[YOUR ASSIGNMENT]:
Taking the line with "height:22px; line-height:22px; padding-left:33px;" as the first and the line with "in new window</div>" as the last, set down the lines below exactly, pictures excluded.

╭─ DATA TO EXAMINE

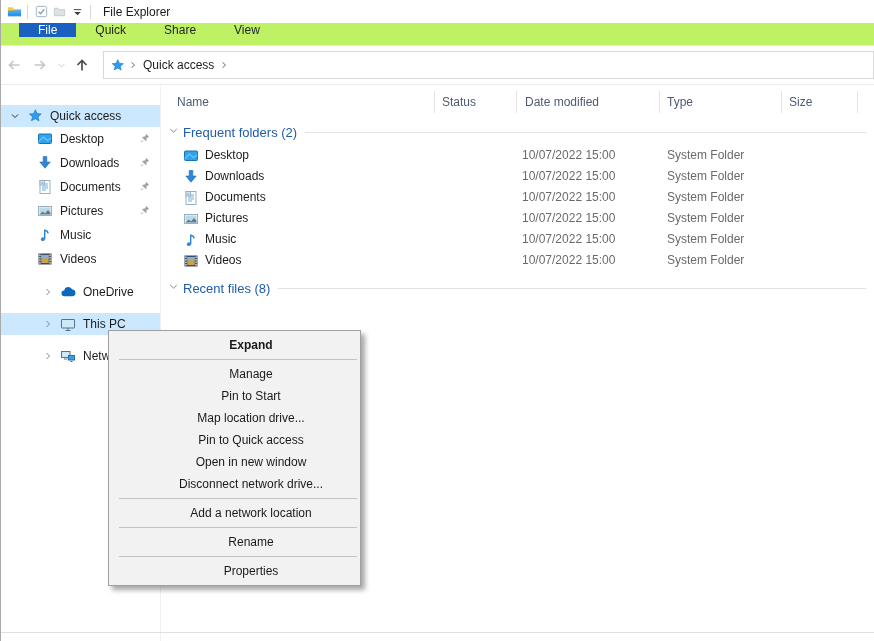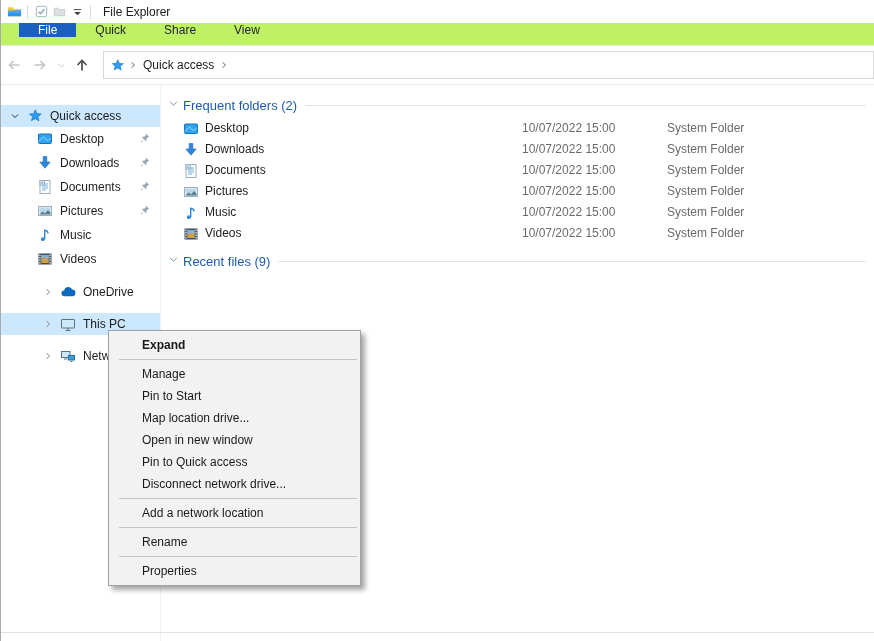--- a/index.html
+++ b/index.html
@@ -298,6 +298,13 @@
         </div>
       </div>
     <div class="main">
+      <div class="col-headers" id="colheaders">
+          <div class="col-h" style="width: 273px; padding-left: 16px;">Name</div>
+          <div class="col-h" style="width: 82px; padding-left: 7px;">Status</div>
+          <div class="col-h" style="width: 143px; padding-left: 8px;">Date modified</div>
+          <div class="col-h" style="width: 122px; padding-left: 7px;">Type</div>
+          <div class="col-h" style="width: 77px; padding-left: 7px;">Size</div>
+        </div>
       <div id="groups">
           <div class="group-header">
             <span class="group-chevron"><svg viewBox="0 0 16 16" xmlns="http://www.w3.org/2000/svg">

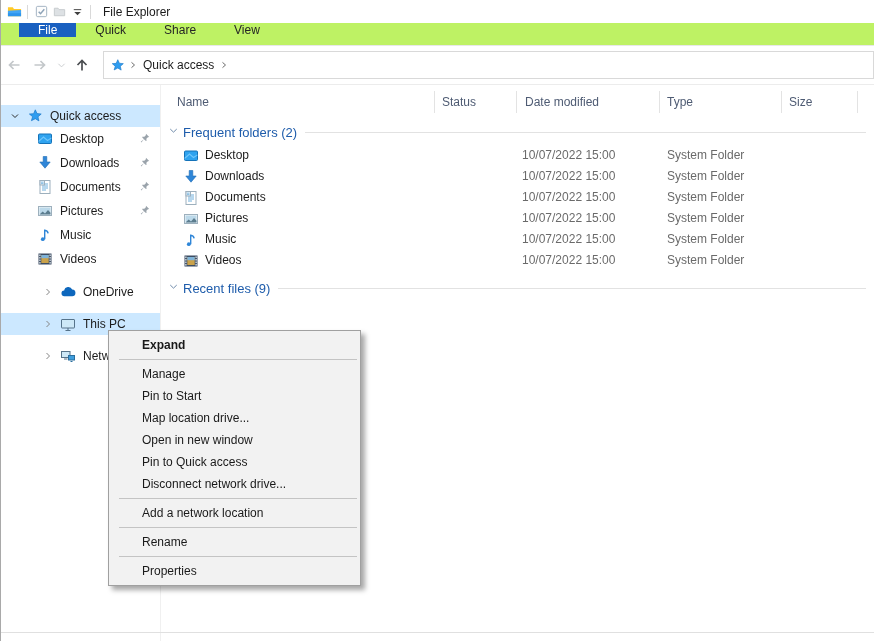--- a/index.html
+++ b/index.html
@@ -422,7 +422,7 @@
             <span class="group-chevron"><svg viewBox="0 0 16 16" xmlns="http://www.w3.org/2000/svg">
                 <path d="M4 6.2l4 3.8 4-3.8" fill="none" stroke="#6b87a8" stroke-width="1.2"></path>
               </svg></span>
-            <span>Recent files (9)</span>
+            <span>Recent files (8)</span>
             <span class="group-rule"></span>
           </div>
         </div>

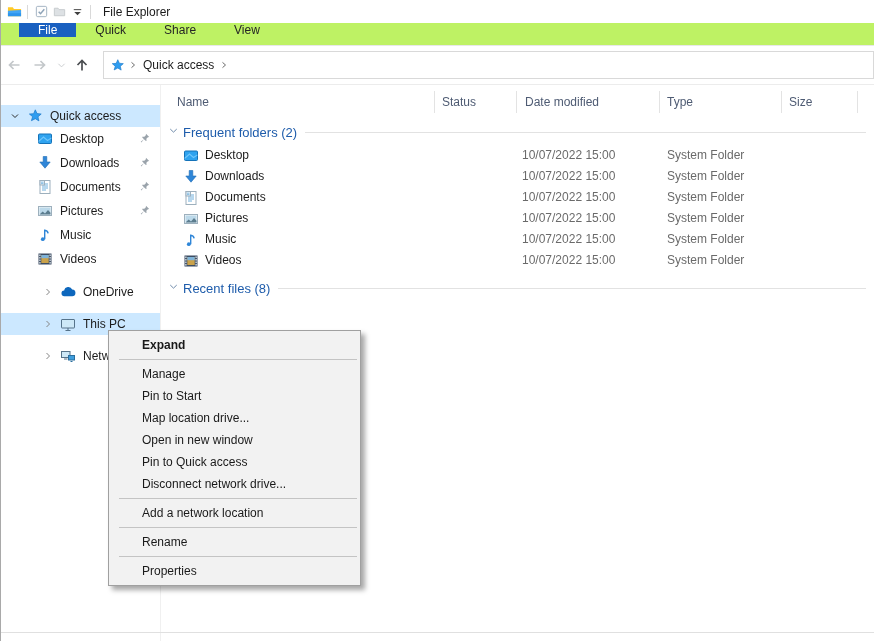--- a/index.html
+++ b/index.html
@@ -69,7 +69,7 @@
   
   .context-menu { position:absolute; left:107px; top:330px; width:253px;
     background:#f2f2f2; border:1px solid #a0a0a0; padding:3px 0;
-    box-shadow:4px 4px 5px rgba(0,0,0,0.35); z-index:10; }
+    box-shadow:4px 4px 5px rgba(0,0,0,0.35); z-index:10;text-align:center; }
   .menu-item { height:22px; line-height:22px; padding-left:33px; color:#1a1a1a; white-space:nowrap; }
   .menu-item.bold { font-weight:bold; }
   .menu-sep { height:1px; background:#c4c4c4; margin:3px 3px 3px 10px; }

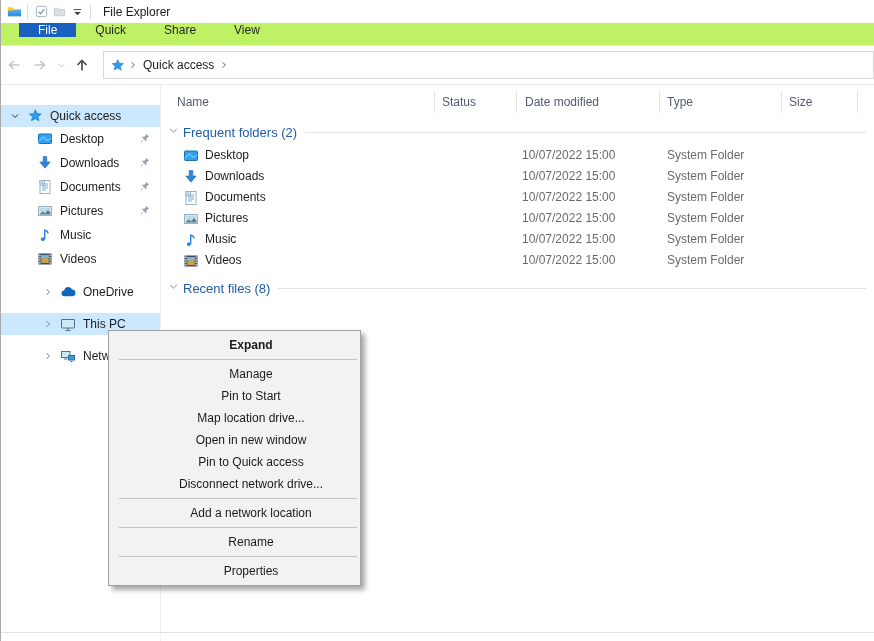--- a/index.html
+++ b/index.html
@@ -435,8 +435,8 @@
       <div class="menu-item">Manage</div>
       <div class="menu-item">Pin to Start</div>
       <div class="menu-item">Map location drive...</div>
+      <div class="menu-item">Pin to Quick access</div>
       <div class="menu-item">Open in new window</div>
-      <div class="menu-item">Pin to Quick access</div>
       <div class="menu-item">Disconnect network drive...</div>
       <div class="menu-sep"></div>
       <div class="menu-item">Add a network location</div>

╰─

[TASK ANSWER]:
   .menu-item { height:22px; line-height:22px; padding-left:33px; color:#1a1a1a; white-space:nowrap; }
   .menu-item.bold { font-weight:bold; }
   .menu-sep { height:1px; background:#c4c4c4; margin:3px 3px 3px 10px; }

--- a/index.html
+++ b/index.html
@@ -435,8 +435,8 @@
       <div class="menu-item">Manage</div>
       <div class="menu-item">Pin to Start</div>
       <div class="menu-item">Map location drive...</div>
+      <div class="menu-item">Pin to Quick access</div>
       <div class="menu-item">Open in new window</div>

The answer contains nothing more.